• **YOUR ASSIGNMENT**
Images embedded in the records are excluded; print everything else exactly as given.

• **DATA EXTRACT**
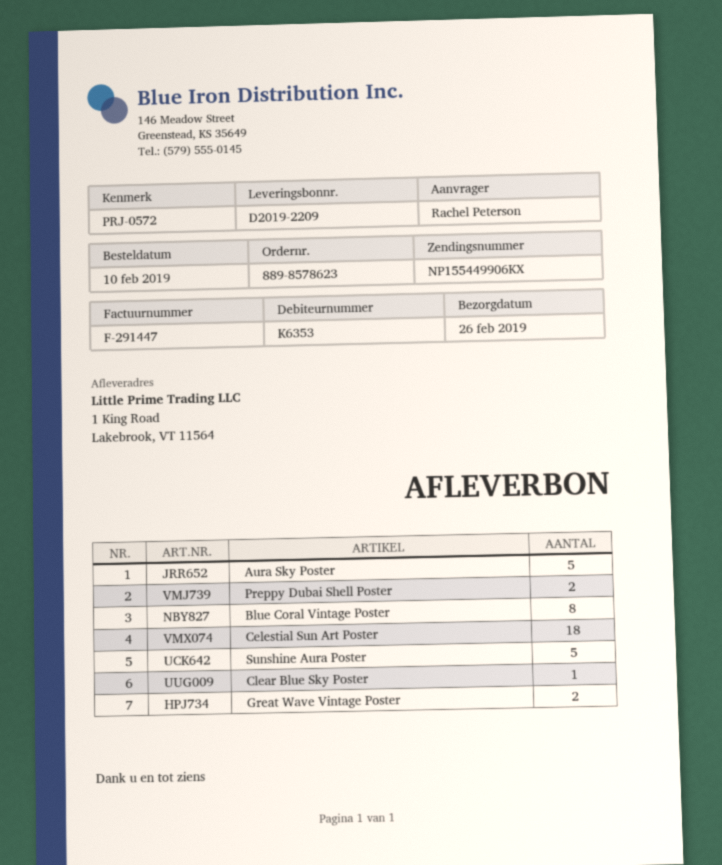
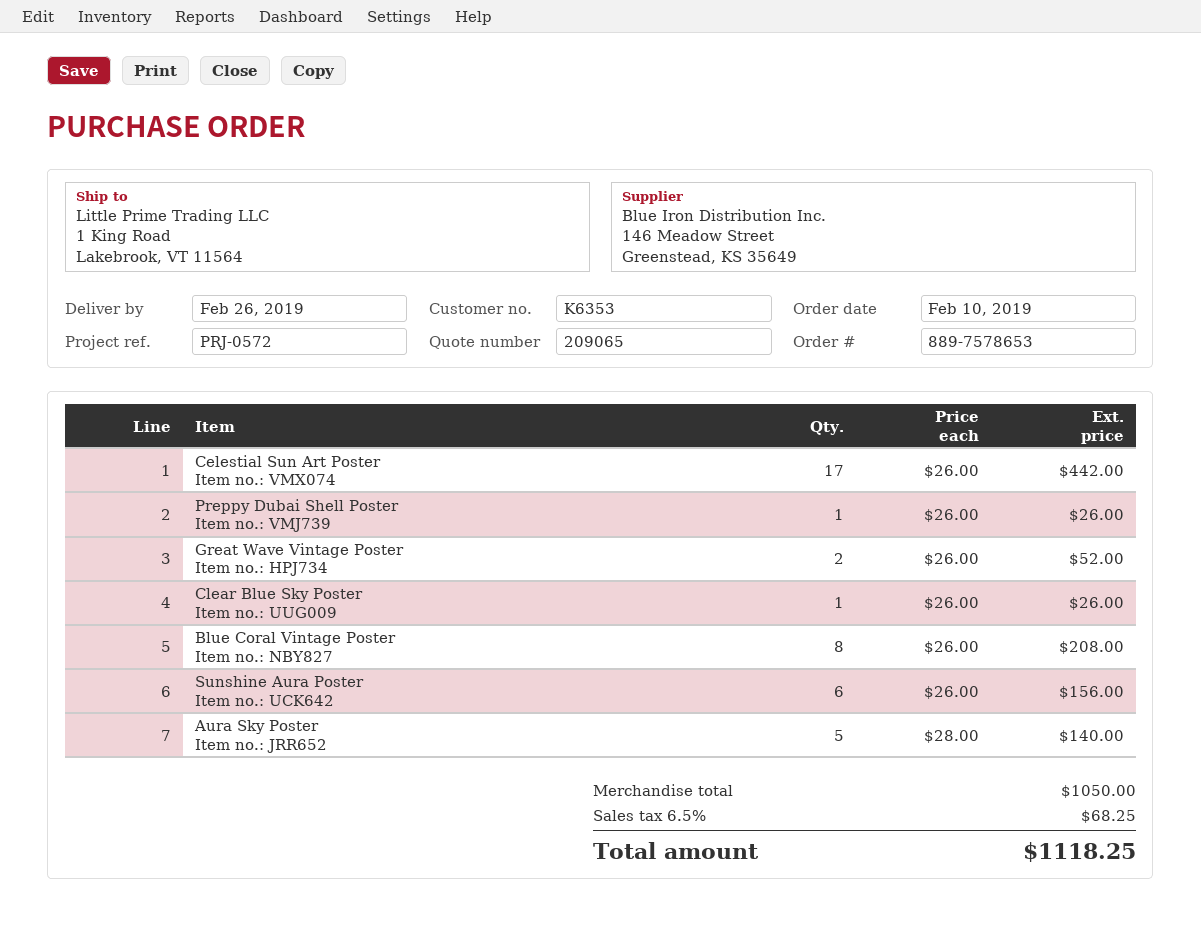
order number: 889-8578623 -> 889-7578653
Preppy Dubai Shell Poster: 2 -> 1
Celestial Sun Art Poster: 18 -> 17
Sunshine Aura Poster: 5 -> 6

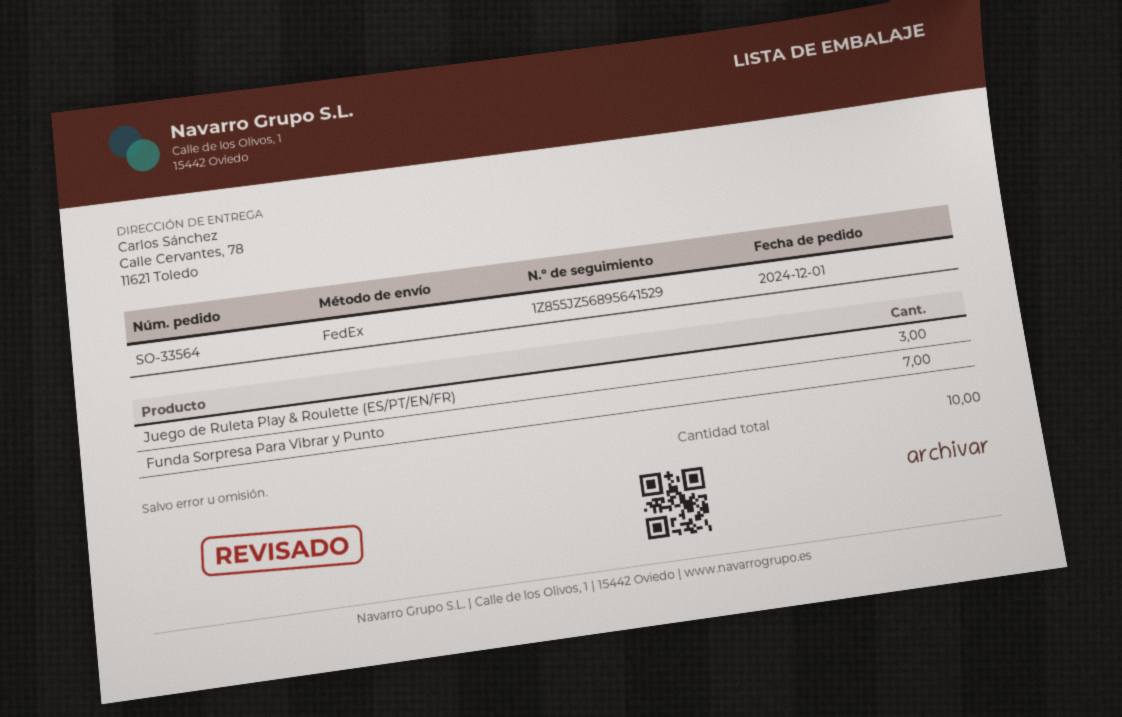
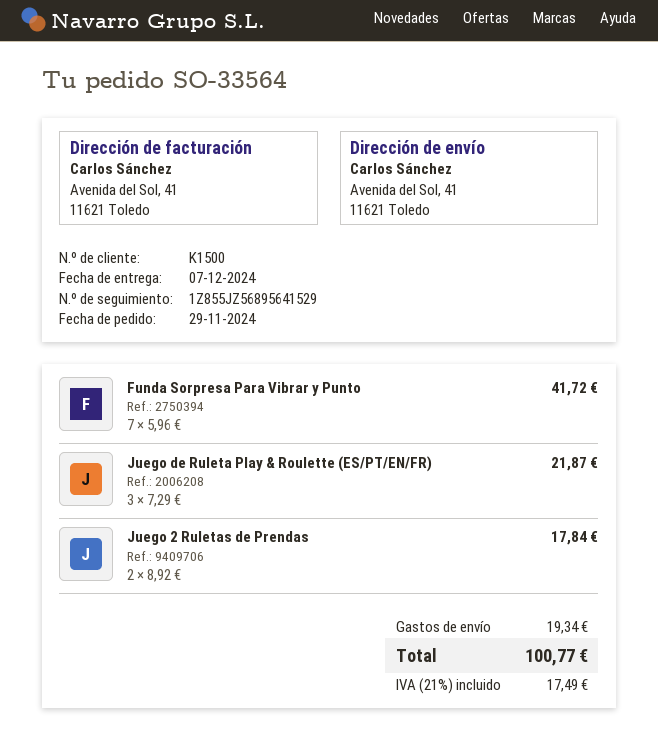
order date: 2024-12-01 -> 2024-11-29
ship to: Calle Cervantes, 78, 11621 Toledo -> Avenida del Sol, 41, 11621 Toledo
Juego 2 Ruletas de Prendas: none -> 2

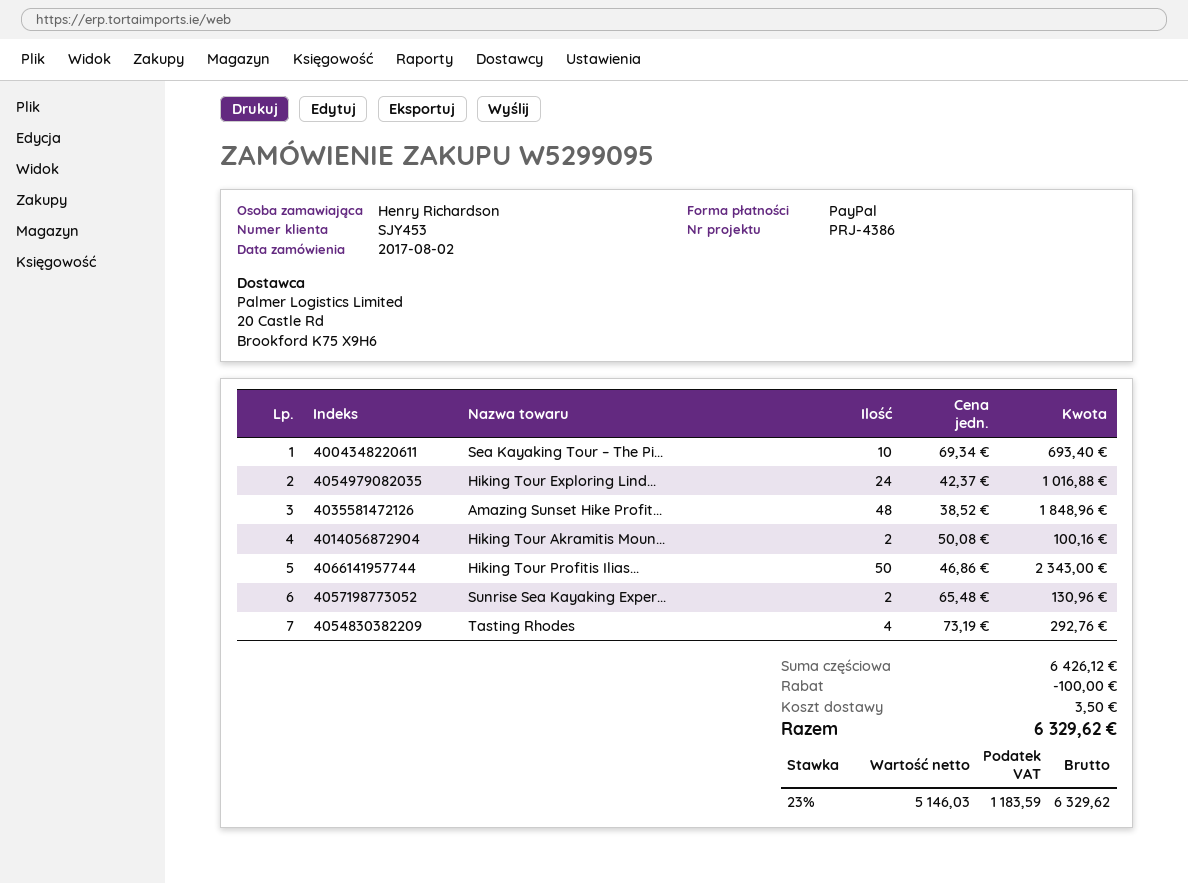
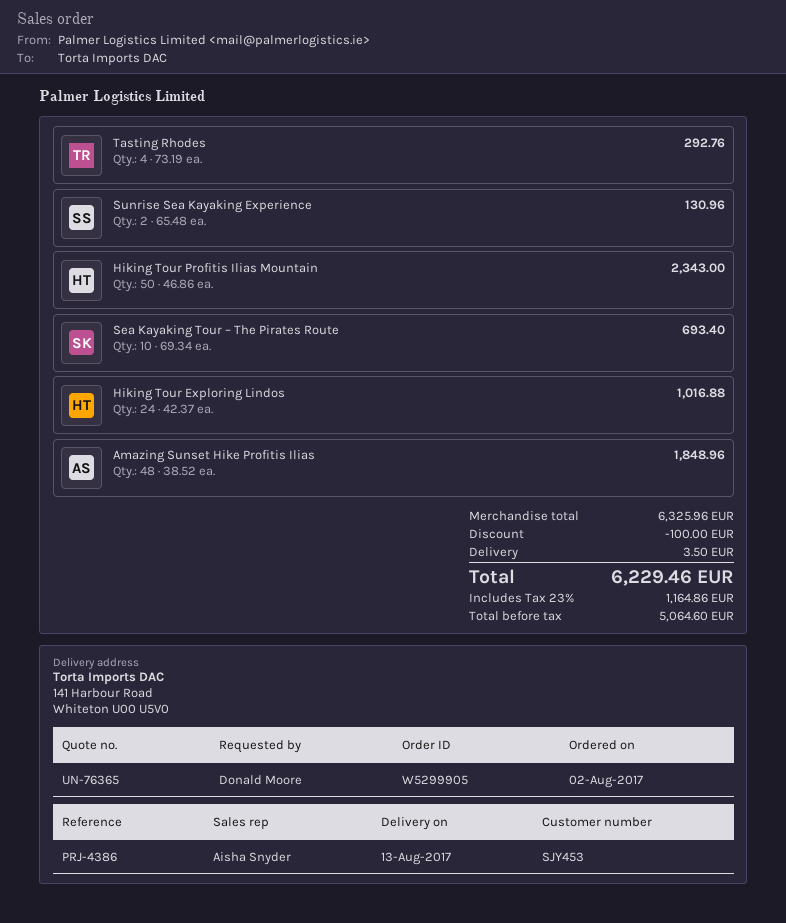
order number: W5299095 -> W5299905
ordered by: Henry Richardson -> Donald Moore
Hiking Tour Akramitis Moun...: 2 x 50.08 = 100.16 -> none
subtotal: 6426.12 -> 6325.96
net: 5146.03 -> 5064.60
tax: 23% = 1183.59 -> 23% = 1164.86
total: 6329.62 -> 6229.46

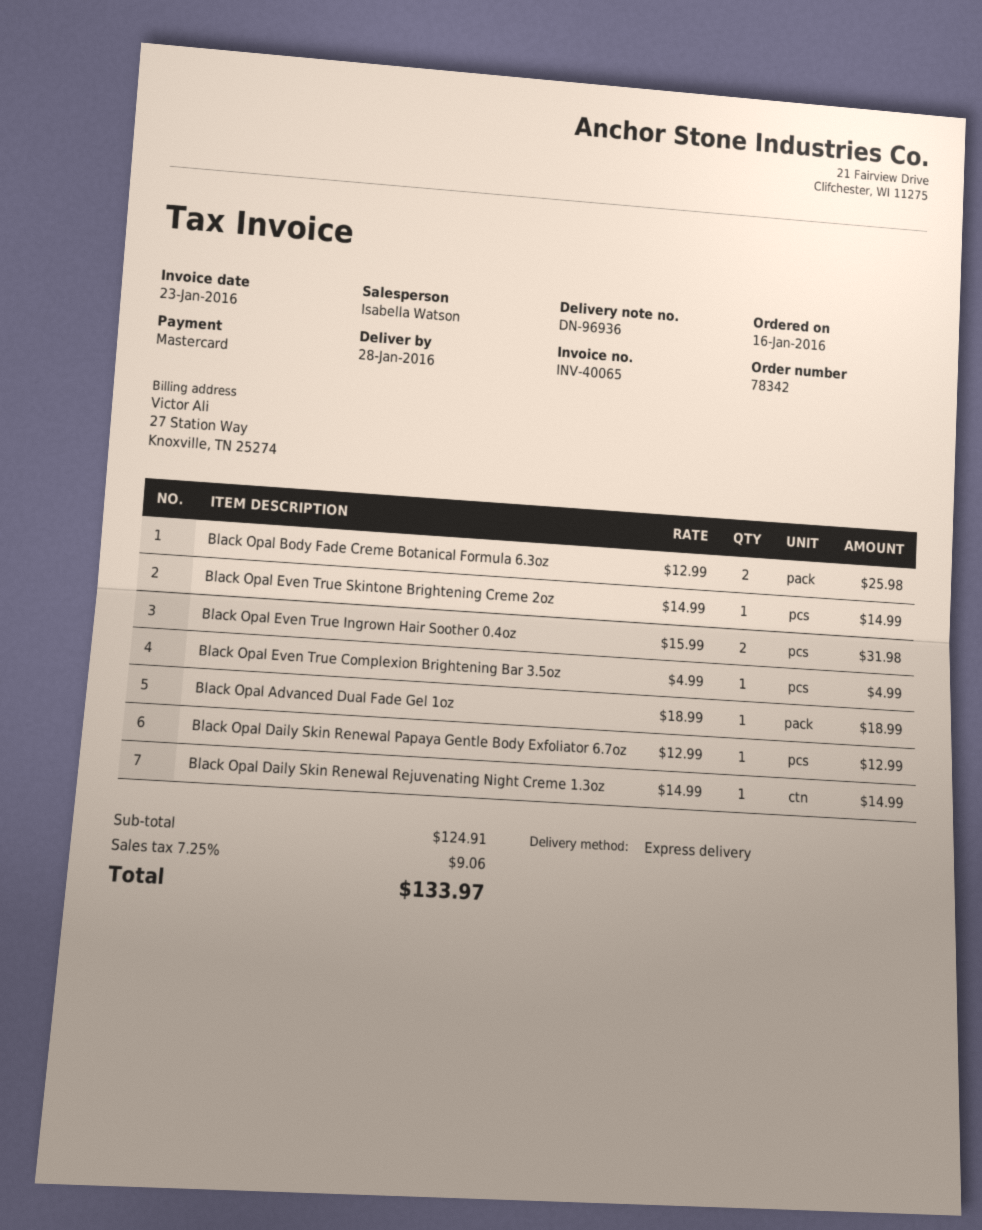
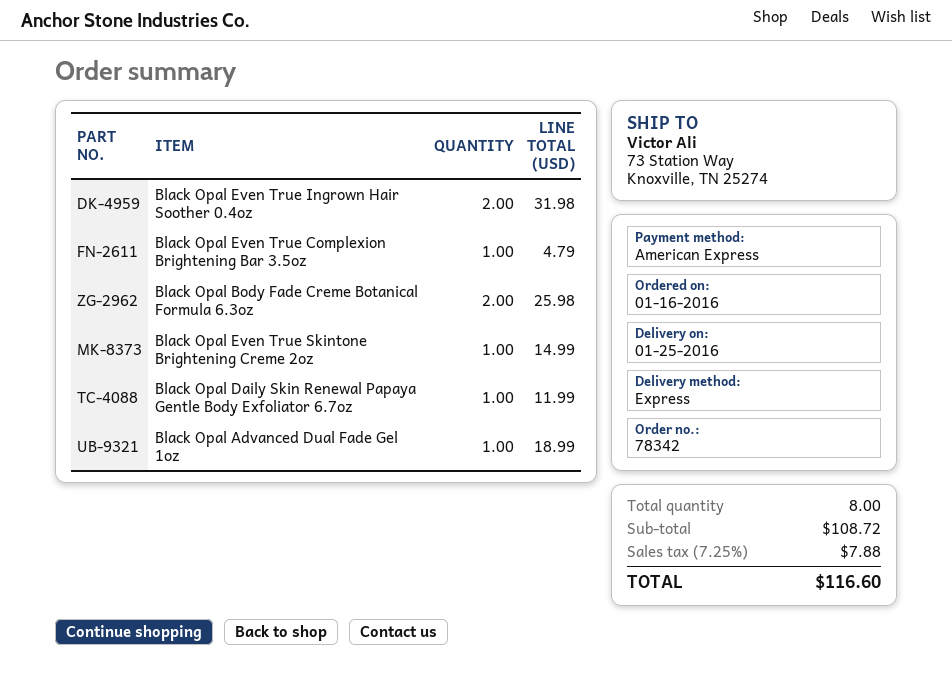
delivery date: 2016-01-28 -> 2016-01-25
payment method: Mastercard -> American Express
Black Opal Even True Complexion Brightening Bar 3.5oz: 1 for 4.99 -> 1 for 4.79
Black Opal Daily Skin Renewal Papaya Gentle Body Exfoliator 6.7oz: 1 for 12.99 -> 1 for 11.99
Black Opal Daily Skin Renewal Rejuvenating Night Creme 1.3oz: 1 for 14.99 -> none
subtotal: 124.91 -> 108.72
tax: 7.25% = 9.06 -> 7.25% = 7.88
total: 133.97 -> 116.60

• **EXERCISE ANSWER**
order number: 889-8578623 -> 889-7578653
Preppy Dubai Shell Poster: 2 -> 1
Celestial Sun Art Poster: 18 -> 17
Sunshine Aura Poster: 5 -> 6

order date: 2024-12-01 -> 2024-11-29
ship to: Calle Cervantes, 78, 11621 Toledo -> Avenida del Sol, 41, 11621 Toledo
Juego 2 Ruletas de Prendas: none -> 2

order number: W5299095 -> W5299905
ordered by: Henry Richardson -> Donald Moore
Hiking Tour Akramitis Moun...: 2 x 50.08 = 100.16 -> none
subtotal: 6426.12 -> 6325.96
net: 5146.03 -> 5064.60
tax: 23% = 1183.59 -> 23% = 1164.86
total: 6329.62 -> 6229.46

delivery date: 2016-01-28 -> 2016-01-25
payment method: Mastercard -> American Express
Black Opal Even True Complexion Brightening Bar 3.5oz: 1 for 4.99 -> 1 for 4.79
Black Opal Daily Skin Renewal Papaya Gentle Body Exfoliator 6.7oz: 1 for 12.99 -> 1 for 11.99
Black Opal Daily Skin Renewal Rejuvenating Night Creme 1.3oz: 1 for 14.99 -> none
subtotal: 124.91 -> 108.72
tax: 7.25% = 9.06 -> 7.25% = 7.88
total: 133.97 -> 116.60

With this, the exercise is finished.